=== Material for the task ===

******

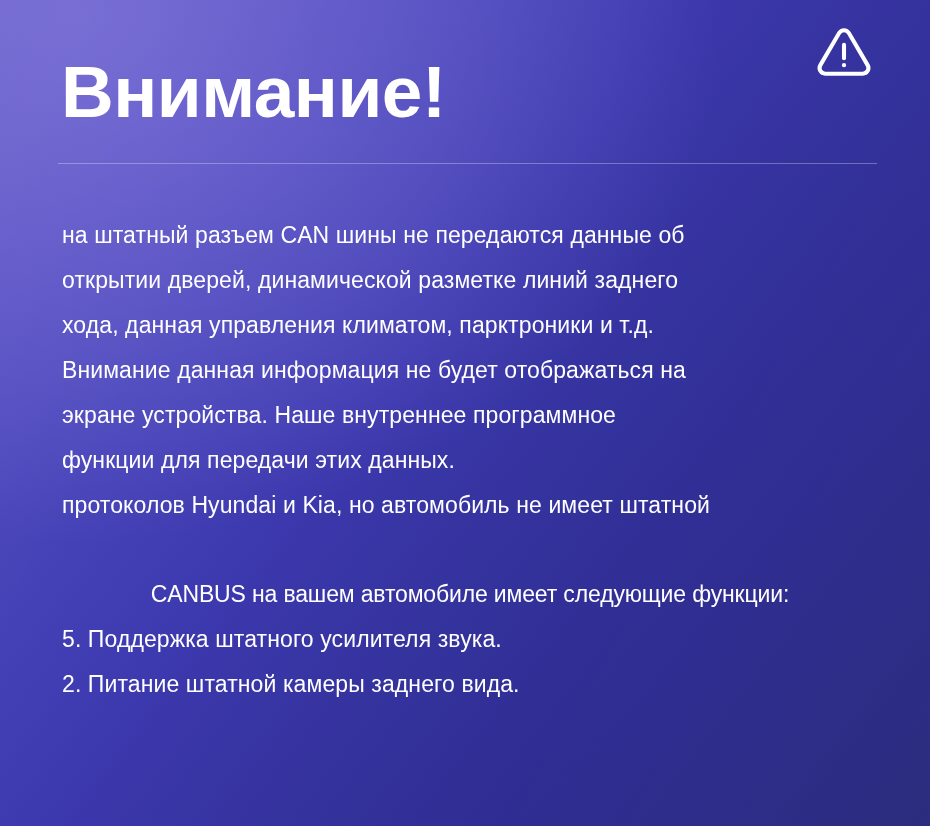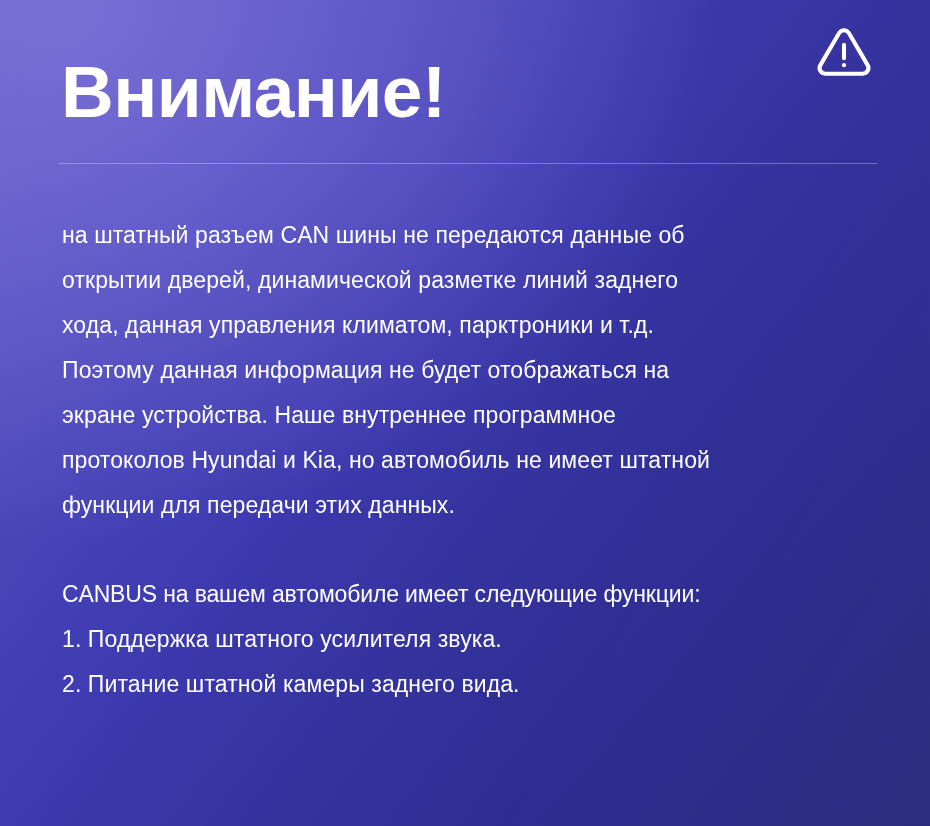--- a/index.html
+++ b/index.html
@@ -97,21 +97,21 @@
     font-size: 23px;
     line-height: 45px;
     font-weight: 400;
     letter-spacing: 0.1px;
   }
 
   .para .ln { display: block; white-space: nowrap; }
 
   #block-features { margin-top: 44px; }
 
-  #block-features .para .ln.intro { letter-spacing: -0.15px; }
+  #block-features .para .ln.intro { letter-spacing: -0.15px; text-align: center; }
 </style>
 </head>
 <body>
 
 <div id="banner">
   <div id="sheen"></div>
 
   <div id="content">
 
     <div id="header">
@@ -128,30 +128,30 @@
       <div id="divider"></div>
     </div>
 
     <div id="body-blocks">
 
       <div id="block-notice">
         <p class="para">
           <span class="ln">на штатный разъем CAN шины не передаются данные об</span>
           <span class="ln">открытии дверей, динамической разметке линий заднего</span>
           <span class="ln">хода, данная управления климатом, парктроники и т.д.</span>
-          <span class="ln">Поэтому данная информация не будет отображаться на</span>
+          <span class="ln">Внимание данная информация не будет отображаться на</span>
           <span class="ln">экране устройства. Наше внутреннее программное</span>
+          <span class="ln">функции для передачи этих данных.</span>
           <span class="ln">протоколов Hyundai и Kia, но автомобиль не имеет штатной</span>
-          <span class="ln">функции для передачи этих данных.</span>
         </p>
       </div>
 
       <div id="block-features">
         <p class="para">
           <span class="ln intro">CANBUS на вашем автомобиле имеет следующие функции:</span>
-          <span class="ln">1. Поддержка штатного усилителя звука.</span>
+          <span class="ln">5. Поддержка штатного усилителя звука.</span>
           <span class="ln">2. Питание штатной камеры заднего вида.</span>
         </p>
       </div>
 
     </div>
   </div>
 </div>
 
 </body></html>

******

=== What to produce ===
Each line of the listing above that contains the word "данных" is to be copied.

=== Answer space ===
+          <span class="ln">функции для передачи этих данных.</span>
-          <span class="ln">функции для передачи этих данных.</span>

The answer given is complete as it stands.